### TASK DESCRIPTION:
The answer must consist of every line in the data that contains "none".

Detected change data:
============================================================
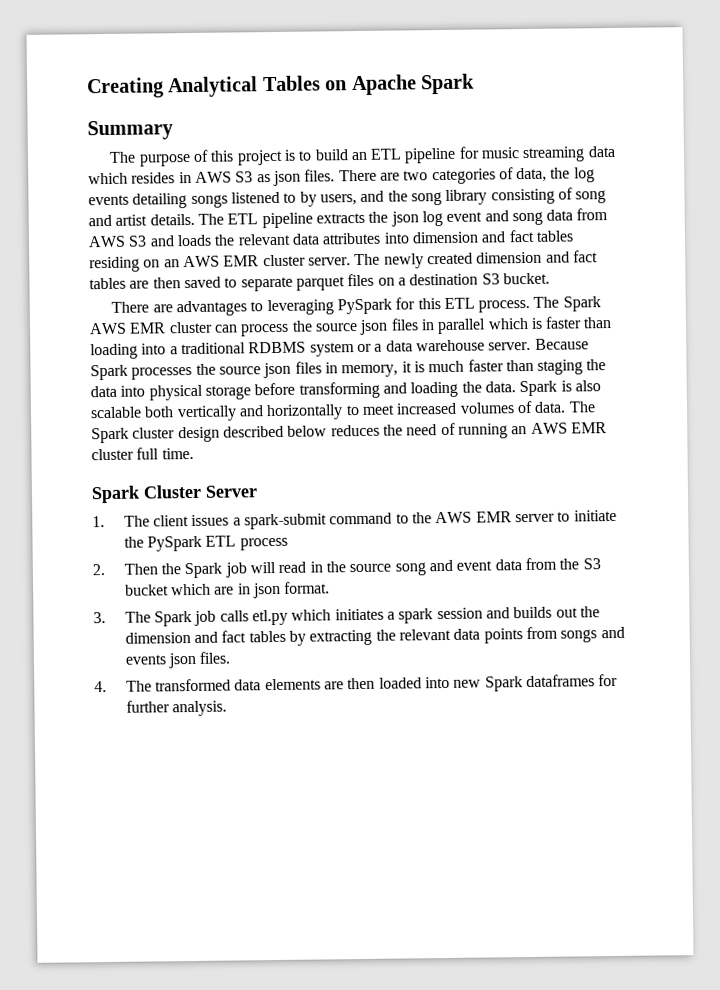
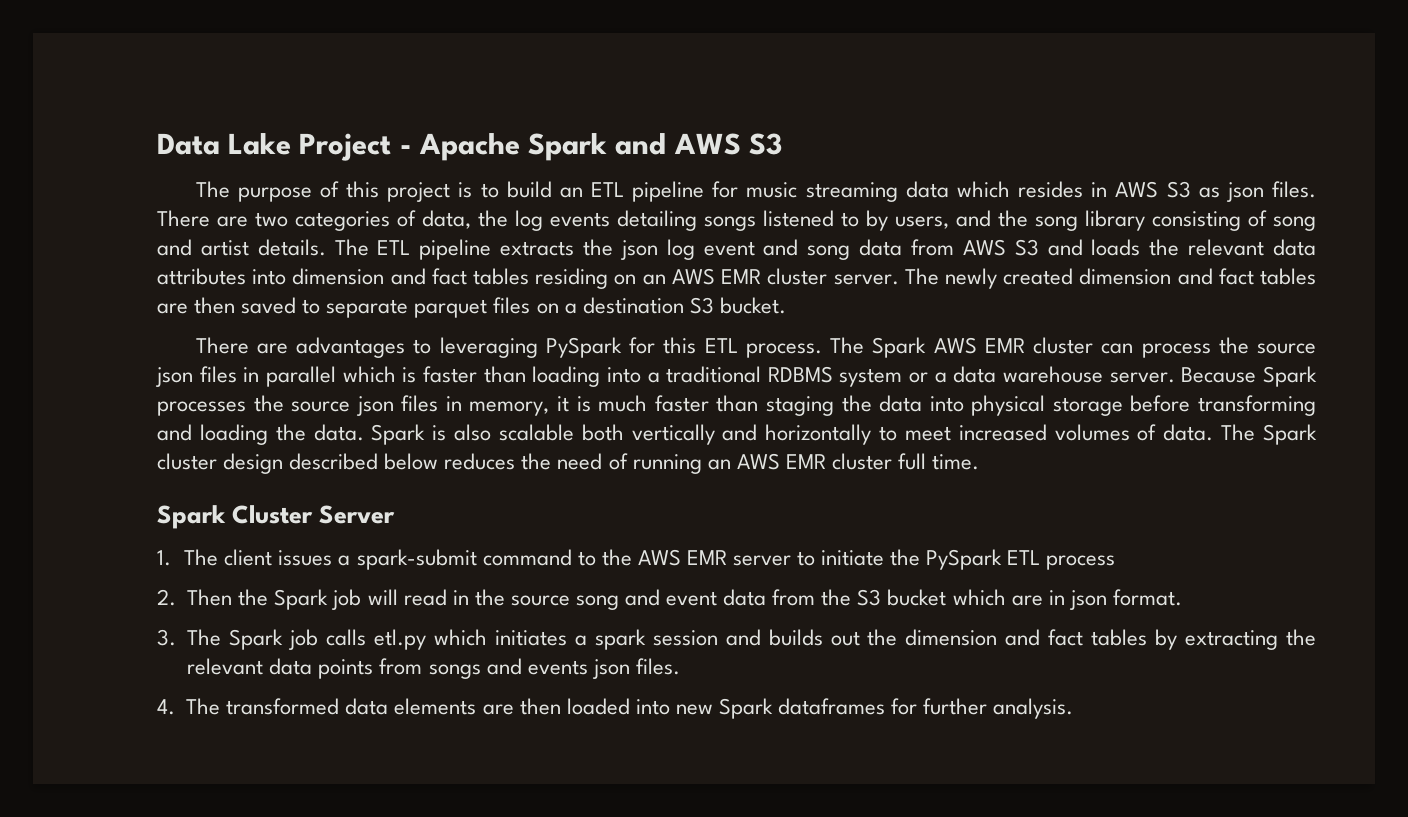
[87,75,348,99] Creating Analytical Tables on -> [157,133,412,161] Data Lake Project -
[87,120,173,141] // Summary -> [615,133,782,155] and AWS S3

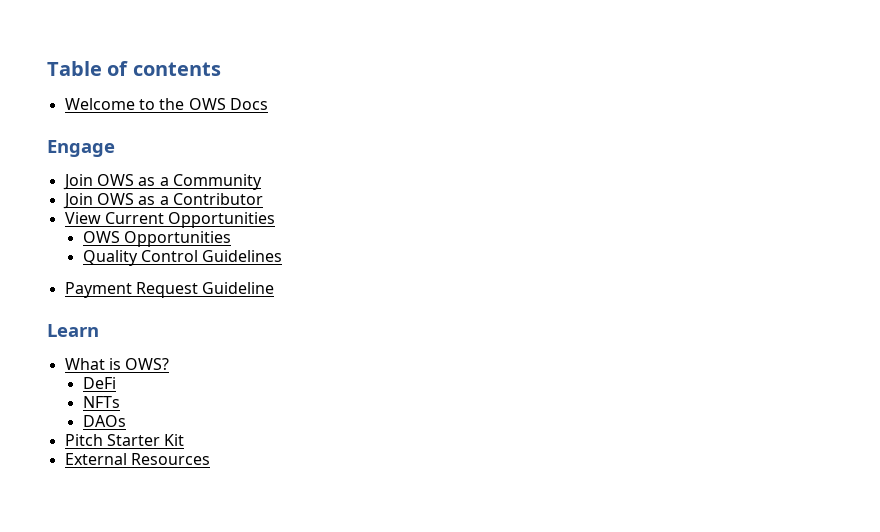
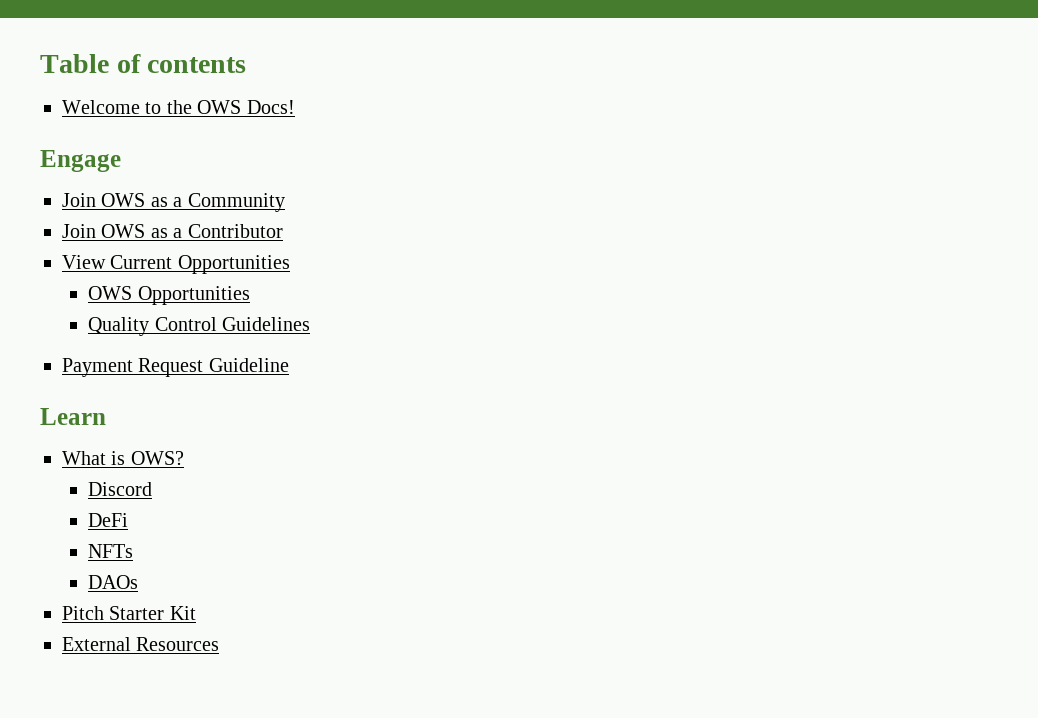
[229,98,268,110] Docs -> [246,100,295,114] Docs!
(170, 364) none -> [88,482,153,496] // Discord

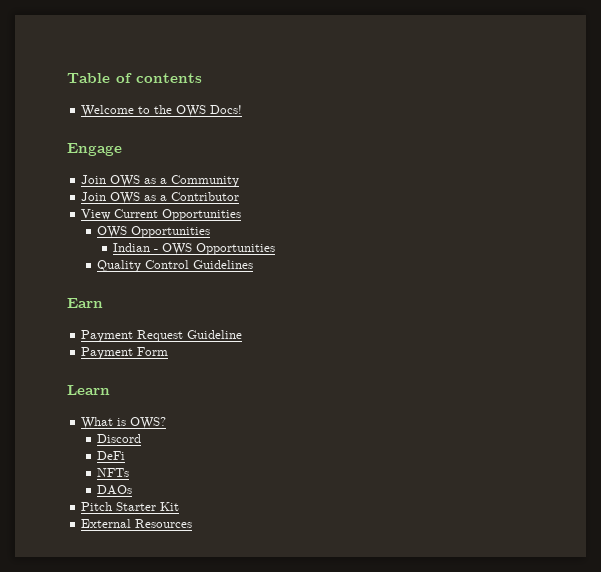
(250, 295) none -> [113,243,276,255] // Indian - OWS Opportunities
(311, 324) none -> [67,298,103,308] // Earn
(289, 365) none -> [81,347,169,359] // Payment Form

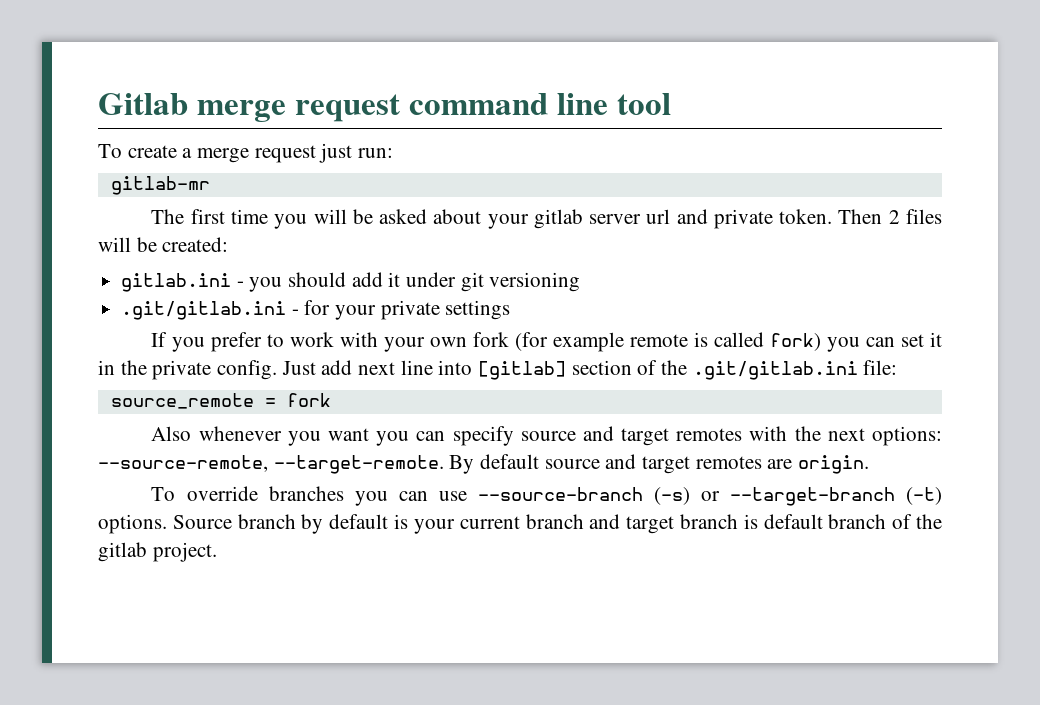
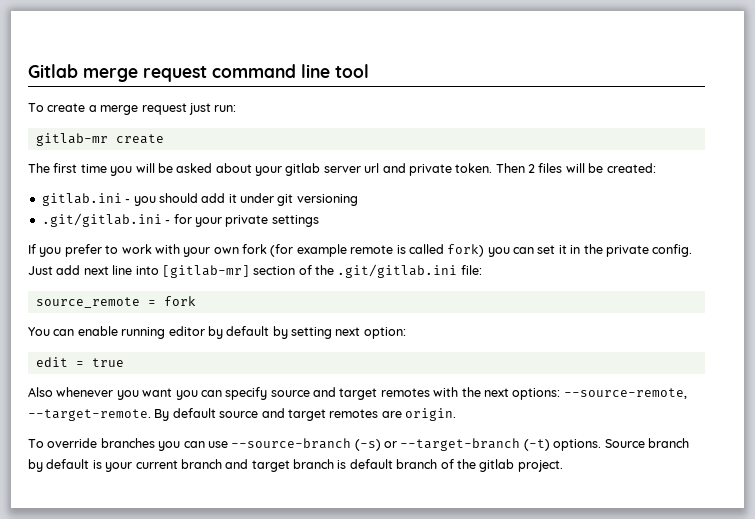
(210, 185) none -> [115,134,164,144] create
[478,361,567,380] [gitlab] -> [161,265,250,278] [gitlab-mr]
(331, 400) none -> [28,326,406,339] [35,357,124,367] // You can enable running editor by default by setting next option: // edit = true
============================================================
### RESULT:
(170, 364) none -> [88,482,153,496] // Discord
(250, 295) none -> [113,243,276,255] // Indian - OWS Opportunities
(311, 324) none -> [67,298,103,308] // Earn
(289, 365) none -> [81,347,169,359] // Payment Form
(210, 185) none -> [115,134,164,144] create
(331, 400) none -> [28,326,406,339] [35,357,124,367] // You can enable running editor by default by setting next option: // edit = true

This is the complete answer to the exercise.